▶ _Problem description_
Copy each entry below exactly. No images.
_____
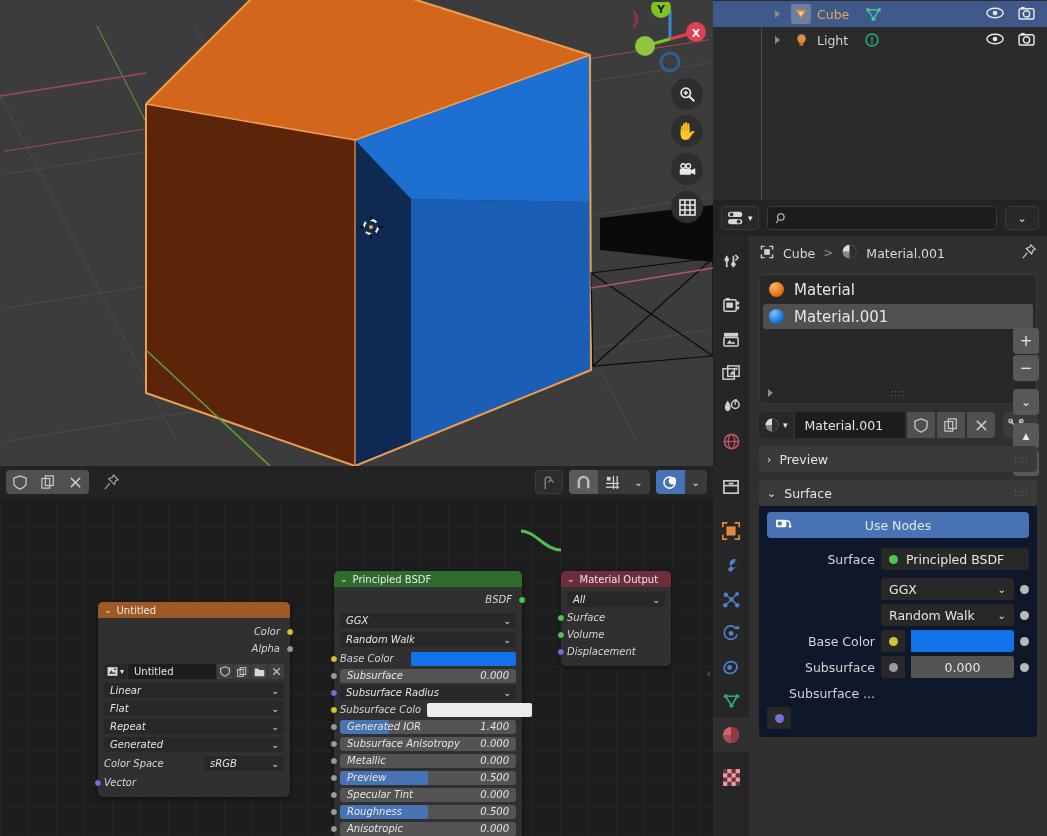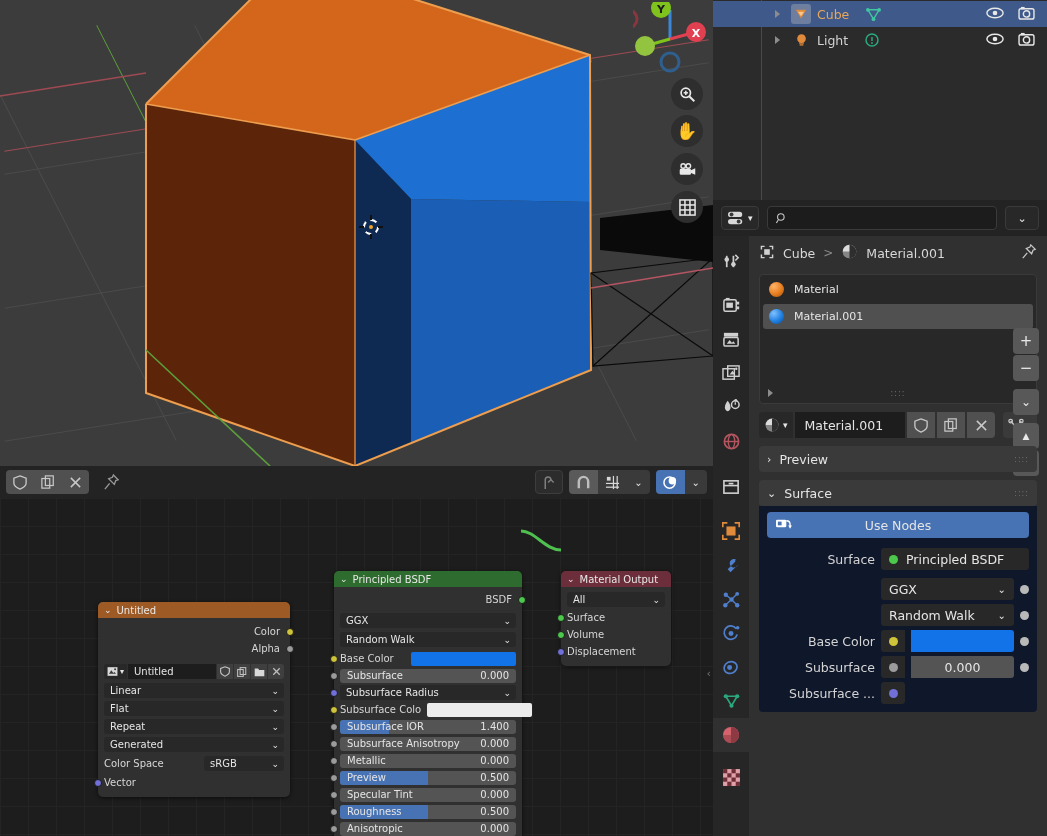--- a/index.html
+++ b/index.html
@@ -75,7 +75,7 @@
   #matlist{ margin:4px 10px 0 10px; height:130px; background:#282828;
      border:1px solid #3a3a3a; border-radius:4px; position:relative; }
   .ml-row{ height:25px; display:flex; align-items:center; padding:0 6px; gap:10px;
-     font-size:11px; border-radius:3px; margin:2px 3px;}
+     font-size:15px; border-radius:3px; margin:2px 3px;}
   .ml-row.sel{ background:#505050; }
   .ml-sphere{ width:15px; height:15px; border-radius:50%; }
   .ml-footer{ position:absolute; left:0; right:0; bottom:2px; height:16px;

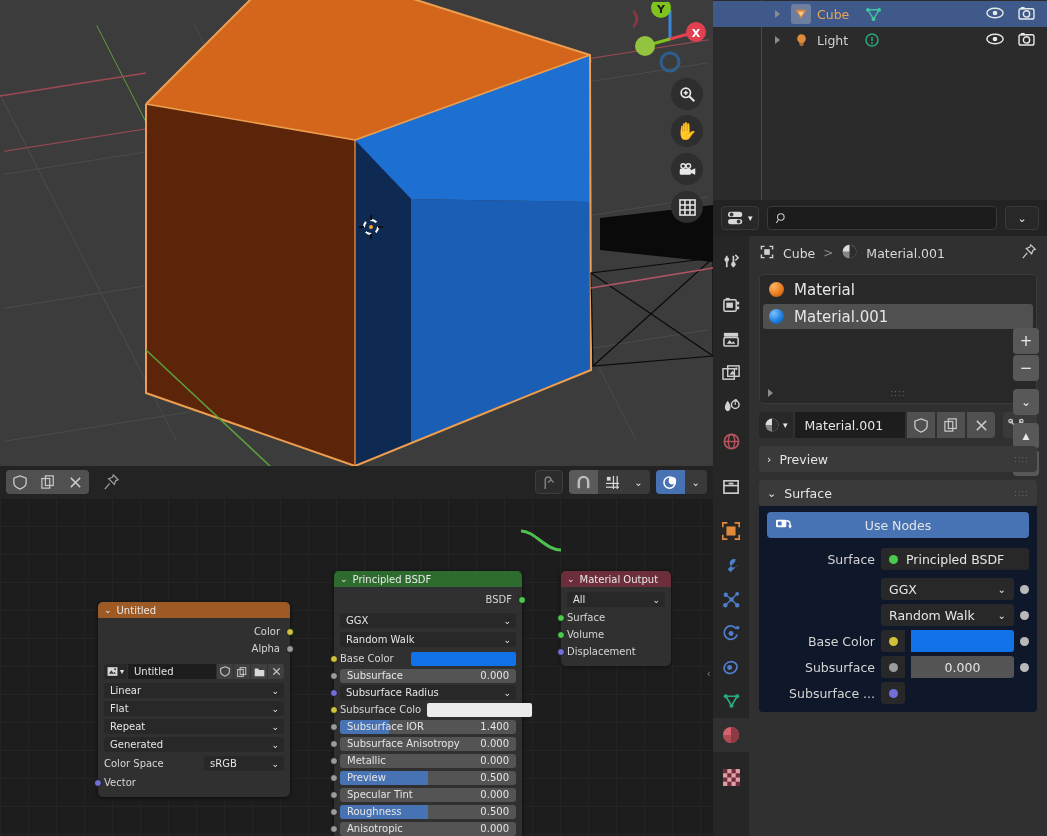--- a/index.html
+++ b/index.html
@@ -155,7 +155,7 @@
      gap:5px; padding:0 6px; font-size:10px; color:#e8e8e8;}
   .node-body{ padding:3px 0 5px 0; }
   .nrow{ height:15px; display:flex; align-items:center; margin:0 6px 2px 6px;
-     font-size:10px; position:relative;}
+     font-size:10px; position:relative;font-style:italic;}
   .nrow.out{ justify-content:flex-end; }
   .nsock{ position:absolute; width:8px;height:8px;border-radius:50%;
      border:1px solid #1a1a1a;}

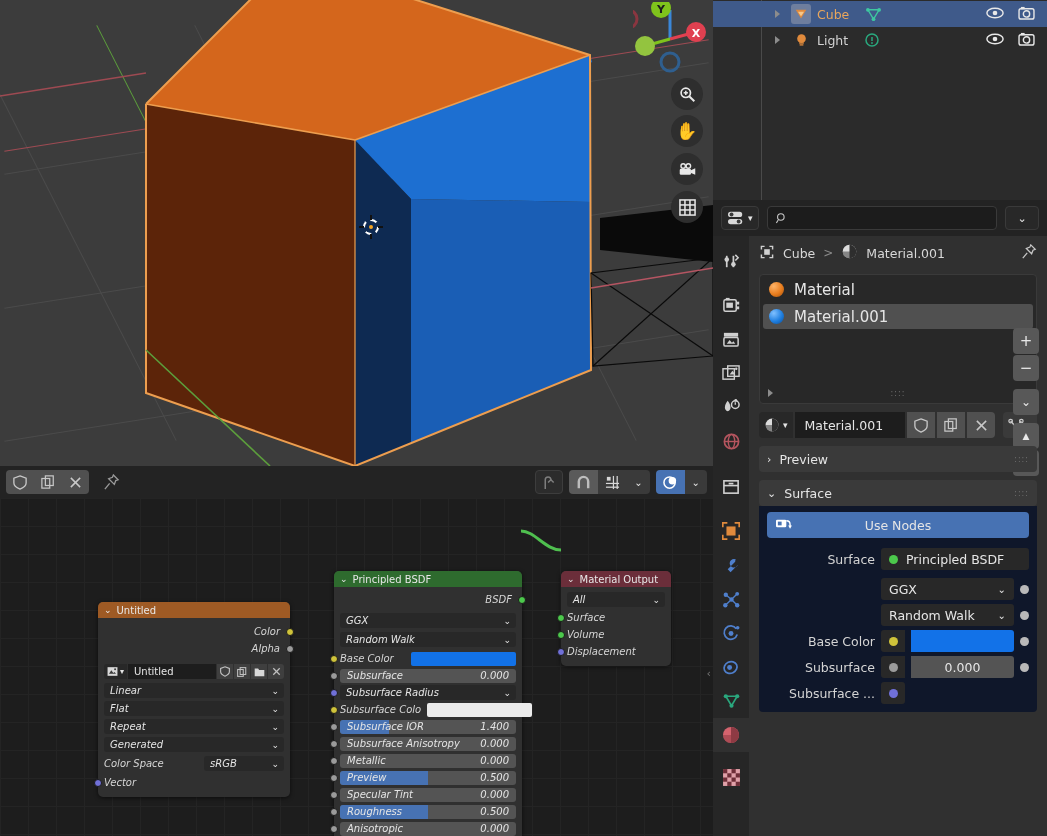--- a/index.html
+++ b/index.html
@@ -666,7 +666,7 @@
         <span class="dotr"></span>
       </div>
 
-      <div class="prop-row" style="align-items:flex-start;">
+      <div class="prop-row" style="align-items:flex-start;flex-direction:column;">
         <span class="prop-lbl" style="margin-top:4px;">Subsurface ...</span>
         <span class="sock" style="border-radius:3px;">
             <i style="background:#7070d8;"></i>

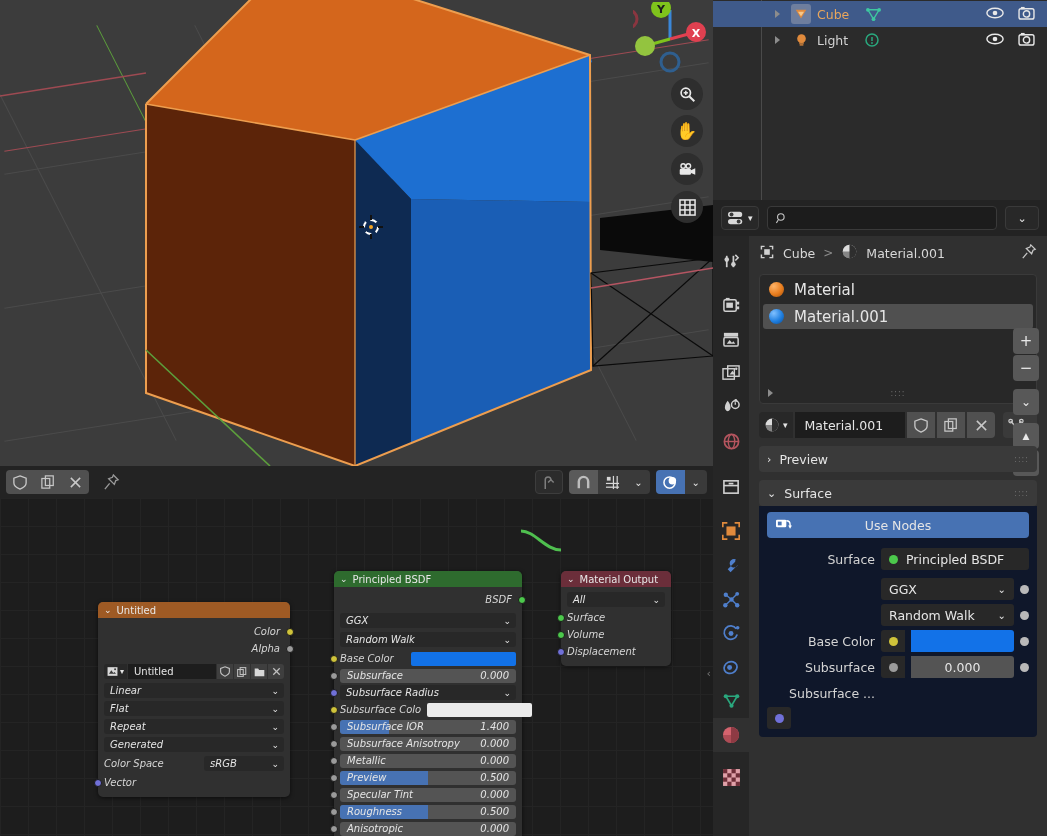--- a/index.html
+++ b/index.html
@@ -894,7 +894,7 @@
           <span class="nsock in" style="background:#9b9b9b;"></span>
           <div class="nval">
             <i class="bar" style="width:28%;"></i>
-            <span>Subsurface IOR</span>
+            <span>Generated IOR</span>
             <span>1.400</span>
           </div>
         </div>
_____
▶ _Solution to this problem_
--- a/index.html
+++ b/index.html
@@ -75,7 +75,7 @@
   #matlist{ margin:4px 10px 0 10px; height:130px; background:#282828;
      border:1px solid #3a3a3a; border-radius:4px; position:relative; }
   .ml-row{ height:25px; display:flex; align-items:center; padding:0 6px; gap:10px;
-     font-size:11px; border-radius:3px; margin:2px 3px;}
+     font-size:15px; border-radius:3px; margin:2px 3px;}
   .ml-row.sel{ background:#505050; }
   .ml-sphere{ width:15px; height:15px; border-radius:50%; }
   .ml-footer{ position:absolute; left:0; right:0; bottom:2px; height:16px;

--- a/index.html
+++ b/index.html
@@ -155,7 +155,7 @@
      gap:5px; padding:0 6px; font-size:10px; color:#e8e8e8;}
   .node-body{ padding:3px 0 5px 0; }
   .nrow{ height:15px; display:flex; align-items:center; margin:0 6px 2px 6px;
-     font-size:10px; position:relative;}
+     font-size:10px; position:relative;font-style:italic;}
   .nrow.out{ justify-content:flex-end; }
   .nsock{ position:absolute; width:8px;height:8px;border-radius:50%;
      border:1px solid #1a1a1a;}

--- a/index.html
+++ b/index.html
@@ -666,7 +666,7 @@
         <span class="dotr"></span>
       </div>
 
-      <div class="prop-row" style="align-items:flex-start;">
+      <div class="prop-row" style="align-items:flex-start;flex-direction:column;">
         <span class="prop-lbl" style="margin-top:4px;">Subsurface ...</span>
         <span class="sock" style="border-radius:3px;">
             <i style="background:#7070d8;"></i>

--- a/index.html
+++ b/index.html
@@ -894,7 +894,7 @@
           <span class="nsock in" style="background:#9b9b9b;"></span>
           <div class="nval">
             <i class="bar" style="width:28%;"></i>
-            <span>Subsurface IOR</span>
+            <span>Generated IOR</span>
             <span>1.400</span>
           </div>
         </div>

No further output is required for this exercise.